Segment Start: Supplied information

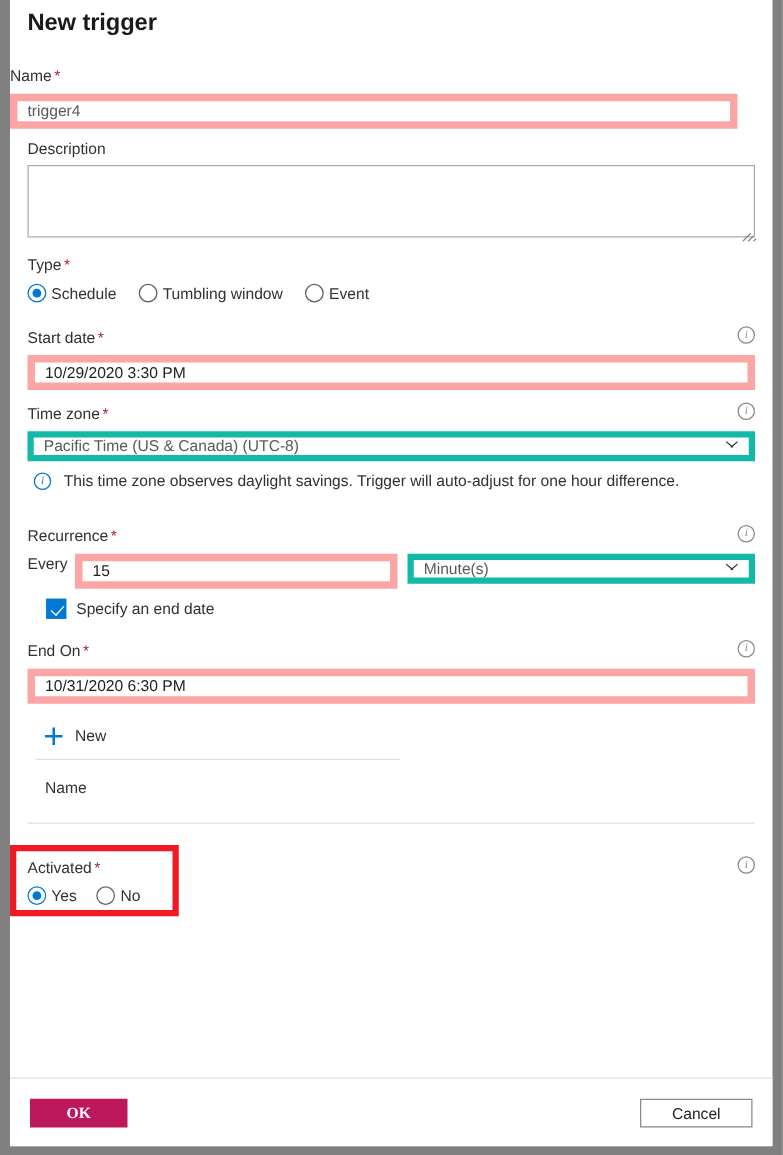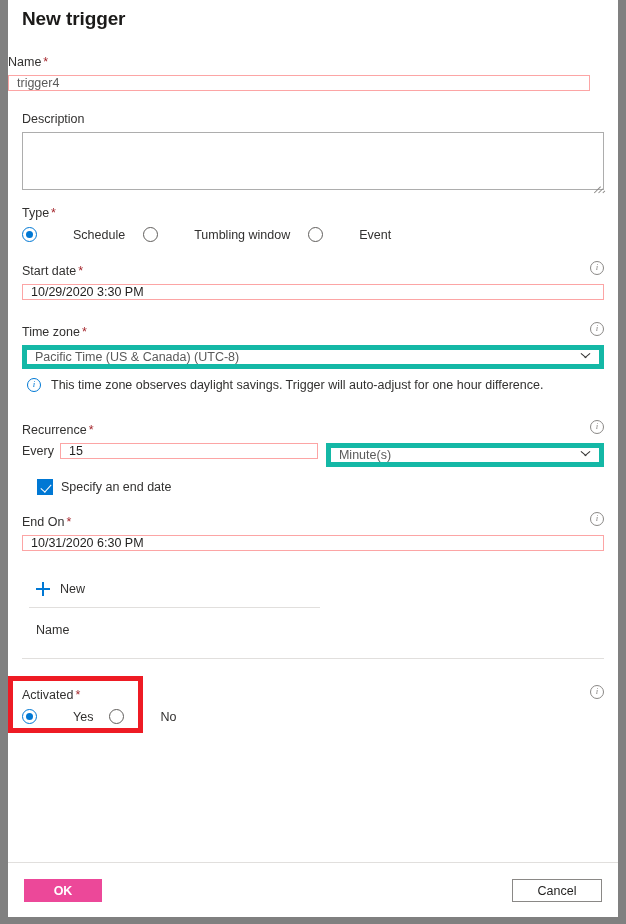"trigger4" .txtbox { border: 1px solid #fca5a5 -> 6px solid #fca5a5; height: 16px -> 28px }
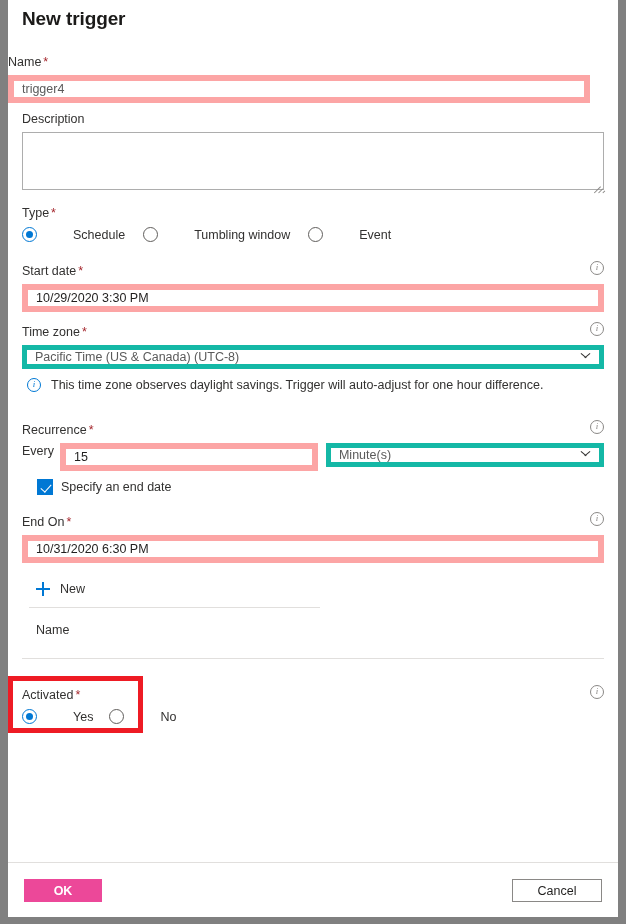"Schedule" .radio-item { gap: 32px -> none }
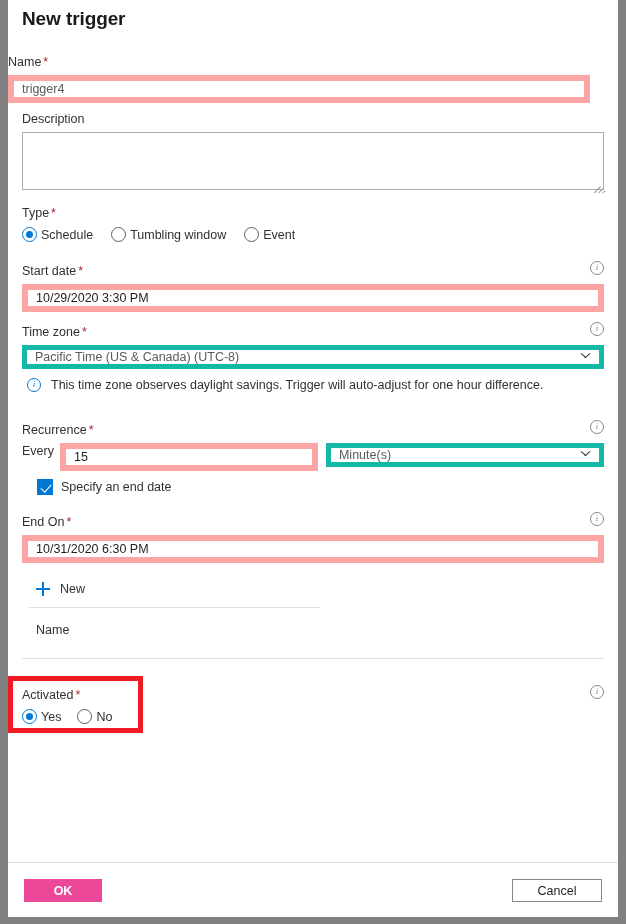"OK" .btn-primary { background: #ec4899 -> #be185d; font-family: Liberation Sans, sans-serif -> Liberation Serif, serif }
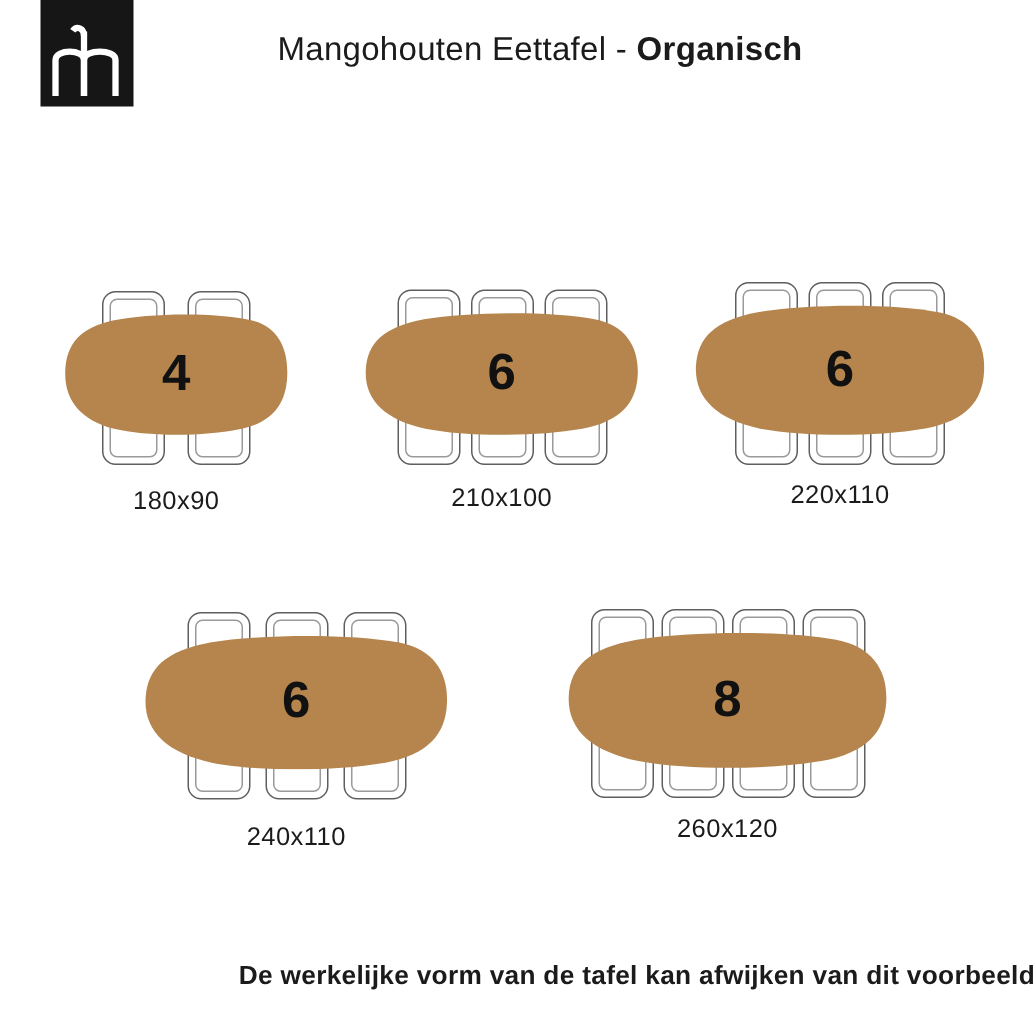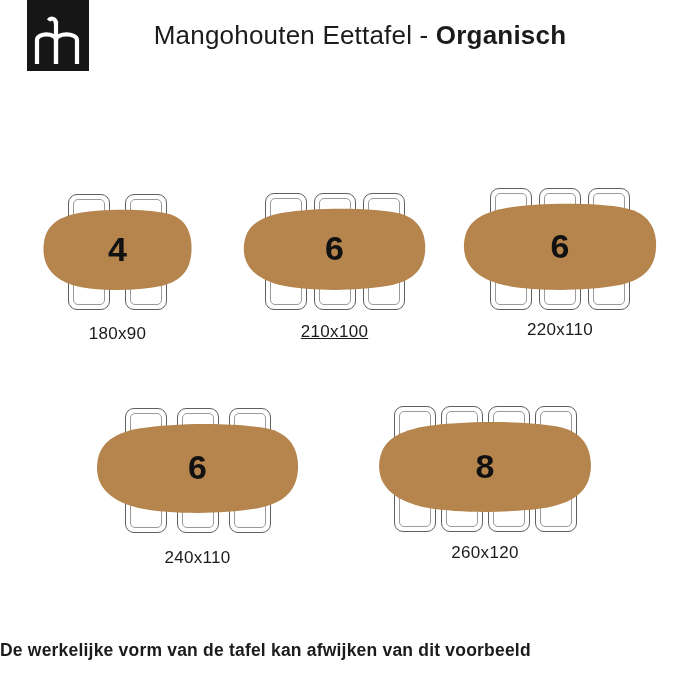"Mangohouten Eettafel - Organisch" .title { font-size: 26px -> 22px }
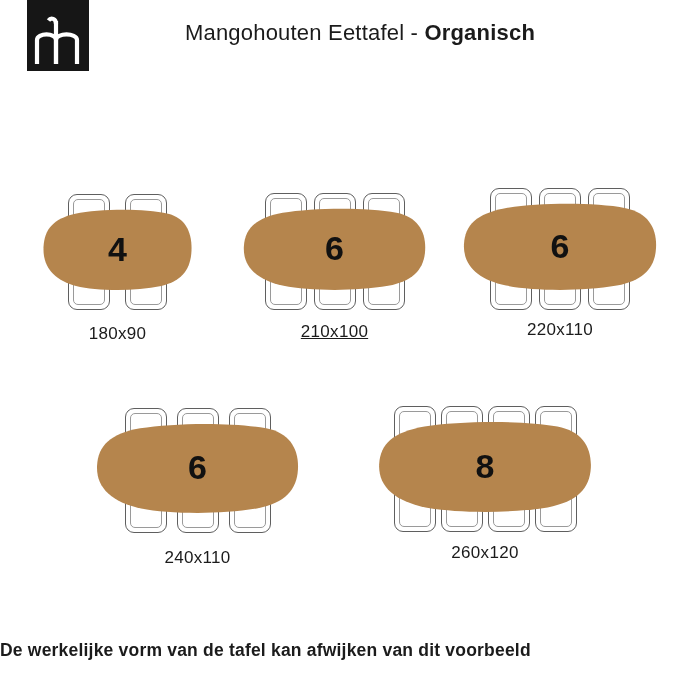"210x100" div.caption { text-decoration: underline -> none }
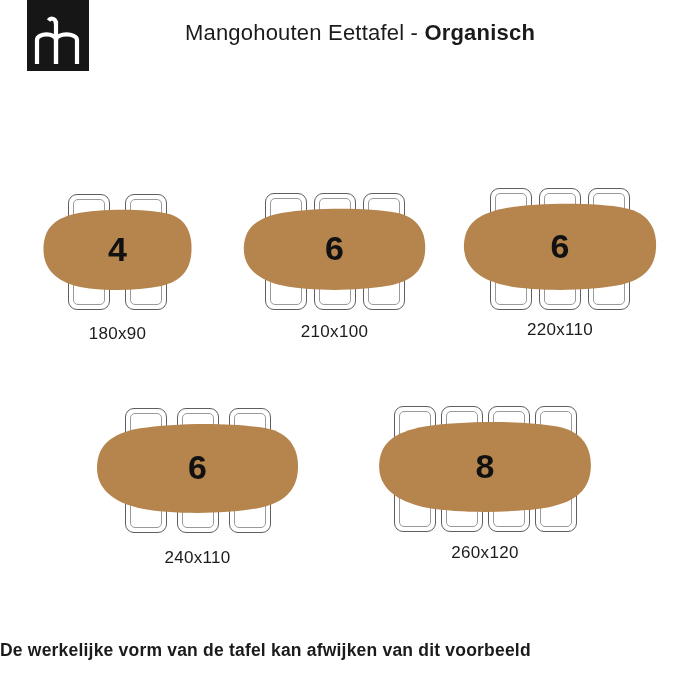"De werkelijke vorm van de" .footer { text-align: left -> right }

Segment End: Supplied information

** Task to carry out **
Retype the data exactly as it stands, but keep the images out of your copy.

** Written answer **
"trigger4" .txtbox { border: 1px solid #fca5a5 -> 6px solid #fca5a5; height: 16px -> 28px }
"Schedule" .radio-item { gap: 32px -> none }
"OK" .btn-primary { background: #ec4899 -> #be185d; font-family: Liberation Sans, sans-serif -> Liberation Serif, serif }
"Mangohouten Eettafel - Organisch" .title { font-size: 26px -> 22px }
"210x100" div.caption { text-decoration: underline -> none }
"De werkelijke vorm van de" .footer { text-align: left -> right }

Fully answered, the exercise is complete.